I am working on exercise 10 of the appendix between chapters 11 and 12 of Spivak's Calculus. The problem is to show that a convex function must be continuous.
I would like to check my proof as it is different from the ones I have found so far.
Let $f$ be a function that is convex in $ (a,b)$.
Let us assume that $f$ is not continuous in the point $a$.
By the definition of convexity, we have:
$ \dfrac{f(x)-f(a)}{x-a}<\dfrac{f(b)-f(a)}{b-a}$
To remove the inequality let $ \dfrac{f(x)-f(a)}{x-a} +h(x) = \dfrac{f(b)-f(a)}{b-a} ~(1)$, where $h(b)=0$ and $h(a)=\dfrac{f(b)-f(a)}{b-a}$
Now let's rearrange equation 1:
$ f(x)-f(a) = (x-a)\left(\dfrac{f(b)-f(a)}{b-a} – h(x)\right)$
Taking $lim_{x\to a^+}$ on both sides:
$ lim_{x\to a^+} (f(x)-f(a)) = lim_{x\to a^+} (x-a)\left(\dfrac{f(b)-f(a)}{b-a} – h(x)\right)= 0$
So $~lim_{x\to a^+} f(x)= f(a)$
Thus $f(x)$ is right continuous on $a$
I can use a similar argument to prove that $f(x)$ is left continuous on $b$
Since $f$ is convex in $(a,b)$, it is also convex in $(a+h,b)$ with $h< b-a$. And by letting $h \to b-a$, I prove right continuity over the whole interval.
Similarly, as $f$ in convex in $(a,b)$, it is also convex in $(a,b-k)$ with $k > b-a$. And by letting $k \to b-a$, the whole interval is left continuous.

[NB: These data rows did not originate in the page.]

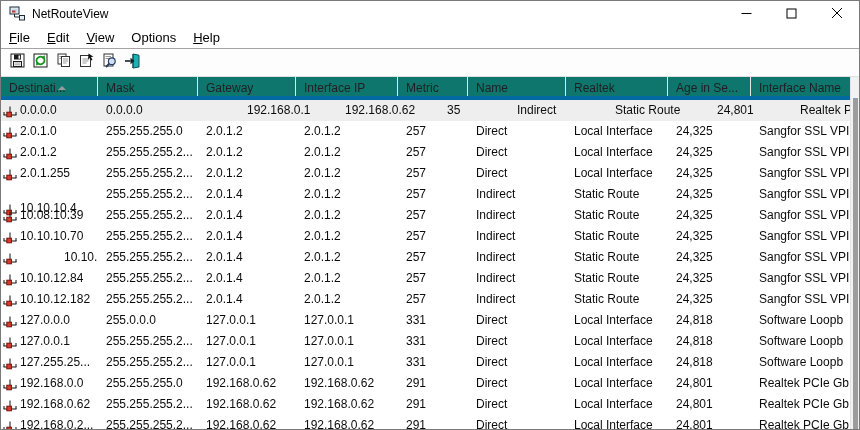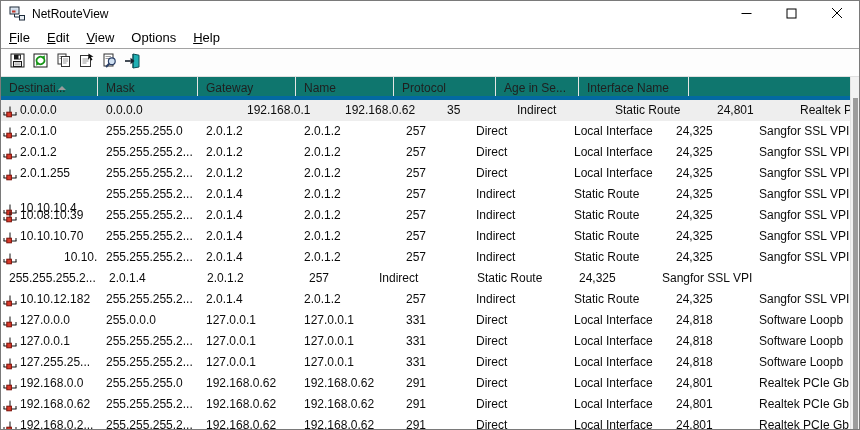--- a/index.html
+++ b/index.html
@@ -151,22 +151,24 @@
             <polygon points="6.5,5.8 10.5,9 6.5,12.2" fill="#16202c"></polygon>
           </svg></span>
       </div>
     </div>
 
   <div class="listview">
     <div class="lv-header" id="lvheader">
         <div class="hcell" style="width: 97px;"><span>Destinati...</span><span class="sort-asc"></span></div>
         <div class="hcell" style="width: 100px;"><span>Mask</span></div>
         <div class="hcell" style="width: 98px;"><span>Gateway</span></div>
+        <div class="hcell" style="width: 102px;"><span>Interface IP</span></div>
+        <div class="hcell" style="width: 70px;"><span>Metric</span></div>
         <div class="hcell" style="width: 98px;"><span>Name</span></div>
-        <div class="hcell" style="width: 102px;"><span>Protocol</span></div>
+        <div class="hcell" style="width: 102px;"><span>Realtek</span></div>
         <div class="hcell" style="width: 83px;"><span>Age in Se...</span></div>
         <div class="hcell" style="width: 110px;"><span>Interface Name</span></div>
       </div>
     <div class="lv-rows" id="lvrows">
         <div class="lv-row selected">
           <div class="cell first" style="width: 97px;">
             <span class="route-ic"><svg width="14" height="14" viewBox="0 0 14 14">
                 <line x1="0.5" y1="11" x2="13.5" y2="11" stroke="#111"></line>
                 <line x1="1" y1="8" x2="1" y2="11" stroke="#111"></line>
                 <line x1="13" y1="8" x2="13" y2="11" stroke="#111"></line>
@@ -318,20 +320,30 @@
           <div class="cell" style="width: 100px;">255.255.255.2...</div>
           <div class="cell" style="width: 98px;">2.0.1.4</div>
           <div class="cell" style="width: 102px;">2.0.1.2</div>
           <div class="cell" style="width: 70px;">257</div>
           <div class="cell" style="width: 98px;">Indirect</div>
           <div class="cell" style="width: 102px;">Static Route</div>
           <div class="cell" style="width: 83px;">24,325</div>
           <div class="cell" style="width: 110px;">Sangfor SSL VPI</div>
         </div>
         <div class="lv-row">
+          <div class="cell first" style="width: 97px;">
+            <span class="route-ic"><svg width="14" height="14" viewBox="0 0 14 14">
+                <line x1="0.5" y1="11" x2="13.5" y2="11" stroke="#111"></line>
+                <line x1="1" y1="8" x2="1" y2="11" stroke="#111"></line>
+                <line x1="13" y1="8" x2="13" y2="11" stroke="#111"></line>
+                <line x1="7" y1="2.5" x2="7" y2="11" stroke="#111"></line>
+                <rect x="3.8" y="8.2" width="4.6" height="4.6" fill="#d93a2b" stroke="#7a1008"></rect>
+              </svg></span>
+            <span>10.10.12.84</span>
+          </div>
           <div class="cell" style="width: 100px;">255.255.255.2...</div>
           <div class="cell" style="width: 98px;">2.0.1.4</div>
           <div class="cell" style="width: 102px;">2.0.1.2</div>
           <div class="cell" style="width: 70px;">257</div>
           <div class="cell" style="width: 98px;">Indirect</div>
           <div class="cell" style="width: 102px;">Static Route</div>
           <div class="cell" style="width: 83px;">24,325</div>
           <div class="cell" style="width: 110px;">Sangfor SSL VPI</div>
         </div>
         <div class="lv-row">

As any $x_0 \in (a,b)$ can be uniquely expressed as $x_0= a+h = b-k$ and $f$ is right continuous for $a+h$ and left continuous for $b-k$ then $f$ is continuous in $x_0 \in (a,b)$
While writing the question, I have cleaned the logic from what I had initially drafted, so I am more confident about it. Still I am not sure if this logic is correct, as it is longer than any other answer I have found.
Best Answer
Let $x<y$ be arbitrary points in $[c,d] \subset (a,b)$. Take $\delta >0$ such that $a+\delta < c < d < b-\delta$.
If $f$ is convex on $(a,b)$, then it is easy to show that it is bounded on any closed subinterval. Hence, there exist bounds $m$ and $M$ such that $m \leqslant f(x) \leqslant M$ for all $x\in [a+\delta,b- \delta].$
Take a fixed $z$ such that $d < z \leqslant b-\delta$ and define $\lambda = \frac{y-x}{z-x}$. It follows that $0 < \lambda < 1$ and $y = \lambda z + (1-\lambda)x$, and by convexity
$$f(y) \leqslant \lambda f(z) + (1-\lambda)f(x) = f(x) + \lambda(f(z) - f(x))$$
Hence,
$$f(y) - f(x) \leqslant \lambda(f(z) - f(x)) \leqslant \lambda (M - m) = \frac{y-x}{z-x} (M-m) < \frac{y-x}{z-d} (M-m) < \frac{M-m}{z-d}|y-x|$$
Switching variable names $x$ and $y$ we get
$$-[f(y) - f(x)] = f(x) - f(y) \leqslant \frac{M-m}{z-d}|x- y| = \frac{M-m}{z-d}|y- x|,$$
and this implies
$$|f(y) - f(x)| \leqslant \frac{M-m}{z-d} |y-x|.$$
Therefore, $f$ is continuous on $(a,b)$ as well as Lipschitz continuous on any closed subinterval.